In een workshop over voedselverspilling zaten een chefkok en een IT’er bij elkaar. De kok vertelde over restjes die hij dagelijks weggooit. De IT’er schetste een systeem. De kok tekende zijn keuken. Samen ontstond er iets wat geen van beiden had voorzien – een concept waarbij restaurants hun overschotten real-time delen met buurtbewoners. Het werkte omdat ze vanuit totaal verschillende werelden naar hetzelfde probleem keken. De kok dacht in smaken en porties, de IT’er in data en verbindingen.

Dit is natuurlijk geen therapie. Maar het principe – verschillende perspectieven die samen tot nieuwe inzichten leiden – dat zie ik overal terugkomen. Ook waar mensen persoonlijk vastlopen.

De basis zit in hoe we denken. Een oplossing ontstaat niet zomaar. De mens is een emergent systeem – een levend geheel waarin ideeën en inzichten zich organisch ontwikkelen, voortbouwend op elkaar. Creativiteit is geen flits van inspiratie. Het is een proces.

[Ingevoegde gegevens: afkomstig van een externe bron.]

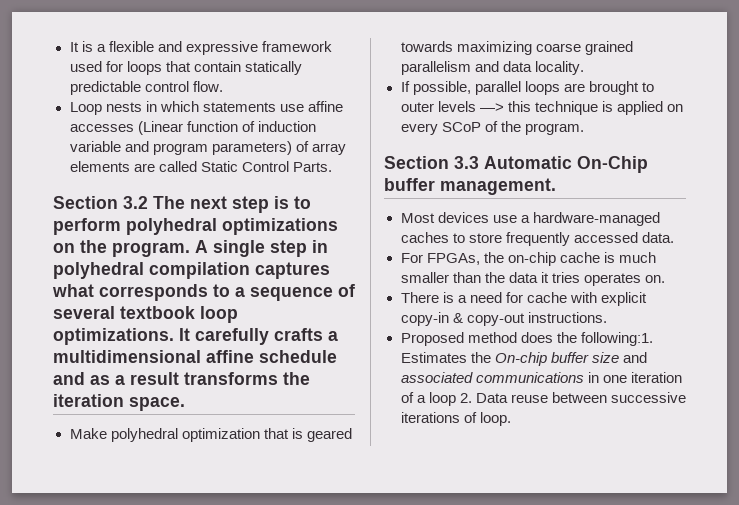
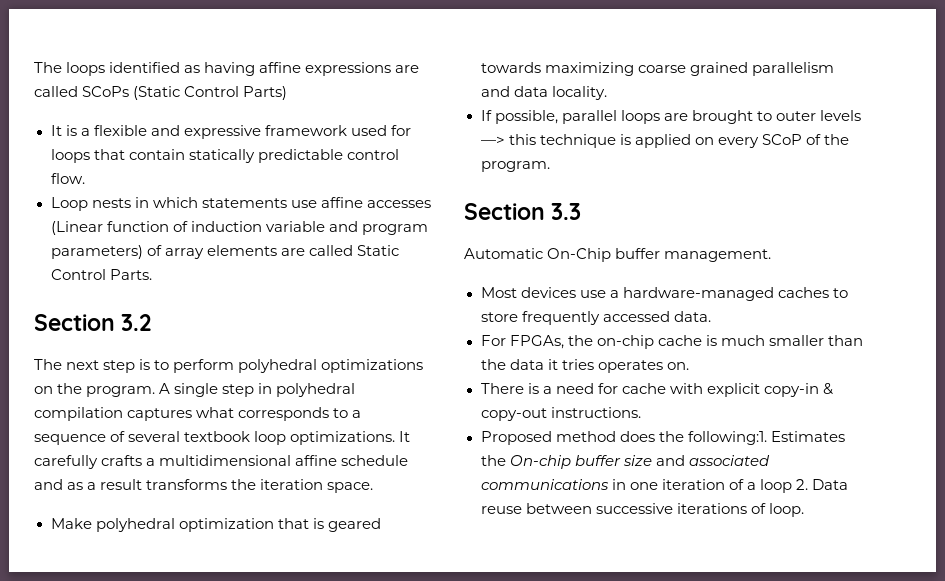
(69, 47) none -> [34,62,420,76] [34,86,288,100] The loops identified as having affine expressions are called SCoPs (Static Control Parts) //
(148, 202) none -> (152, 322) //
(479, 162) none -> (582, 211) //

Al meer dan dertig jaar onderzoeken psychologen, ontwerpers en filosofen hoe je dit proces kunt structureren. Donald Norman leerde ons naar gebruikers te kijken. Donella Meadows liet zien hoe systemen werken. Hun werk vormt de basis voor methodieken die we nu kunnen inzetten op plekken waar je het niet zou verwachten.

Houvast bieden waar mensen vastzitten

Voor mij draait het om iets simpels: hoe kunnen we deze methodieken gebruiken om mensen houvast te geven? Mensen die vastzitten, die worstelen, die even niet meer weten hoe verder.

Natuurlijk zijn er grote initiatieven waarin zorgverzekeraars, professionals en gemeenten samenwerken. Maar ik focus me liever op het individu. De persoon om wie het echt gaat. Wat hebben zij nodig? Hoe willen zij hun leven vormgeven? Zij zijn de experts van hun eigen leefwereld.

Ik hoor je denken: een workshop is geen therapie. Klopt. Ik ben designer, geen psycholoog. Wat wij doen vervangt geen behandeling. Maar wat ik wel zie: de principes achter creatief werken – het zichtbaar maken van gedachten, het werken met je handen, het omzeilen van taal – die kunnen mogelijk ook waarde hebben in een therapeutische context. Niet als vervanging, maar als aanvulling.

Ik wil houvast bieden door elementen uit de ontwerpwereld te integreren waar mensen vastlopen. Hoe pakken we dat aan? Wat is daarvoor nodig? Dit zijn geen retorische vragen – ik zoek echt naar antwoorden.

Het blijft kwetsbaar. Mensen bevinden zich vaak in een moeilijke fase. Ze hebben niet altijd de energie om actief aan de slag te gaan. Maar juist het werken met hoofd én handen kan iets losmaken. Niet in plaats van andere hulp, maar ernaast. Als extra gereedschap.

De eerste resultaten zijn hoopvol. Mensen vertellen dat ze door te visualiseren toegang krijgen tot wat ze niet konden zeggen. Maar er is meer onderzoek nodig. Onderzoek dat niet in het traditionele format past.

Een ander soort onderzoek

Daarom pleit ik voor een vernieuwende aanpak. Waarbij we samen met alle betrokkenen verkennen wat werkt. Waarbij we ruimte laten voor het onverwachte.

Creativiteit in hulpverlening gaat niet over mooie kunstwerken maken. Het gaat over ruimte creëren waarin iets nieuws kan ontstaan. Over mensen gereedschap geven om hun eigen situatie te verkennen en vorm te geven.

Het gaat er eigenlijk om dit gereedschap breder beschikbaar te maken. Gereedschap dat we allemaal kunnen leren gebruiken. Niet als wondermiddel, maar als extra tool. Voor momenten waarop woorden tekortschieten.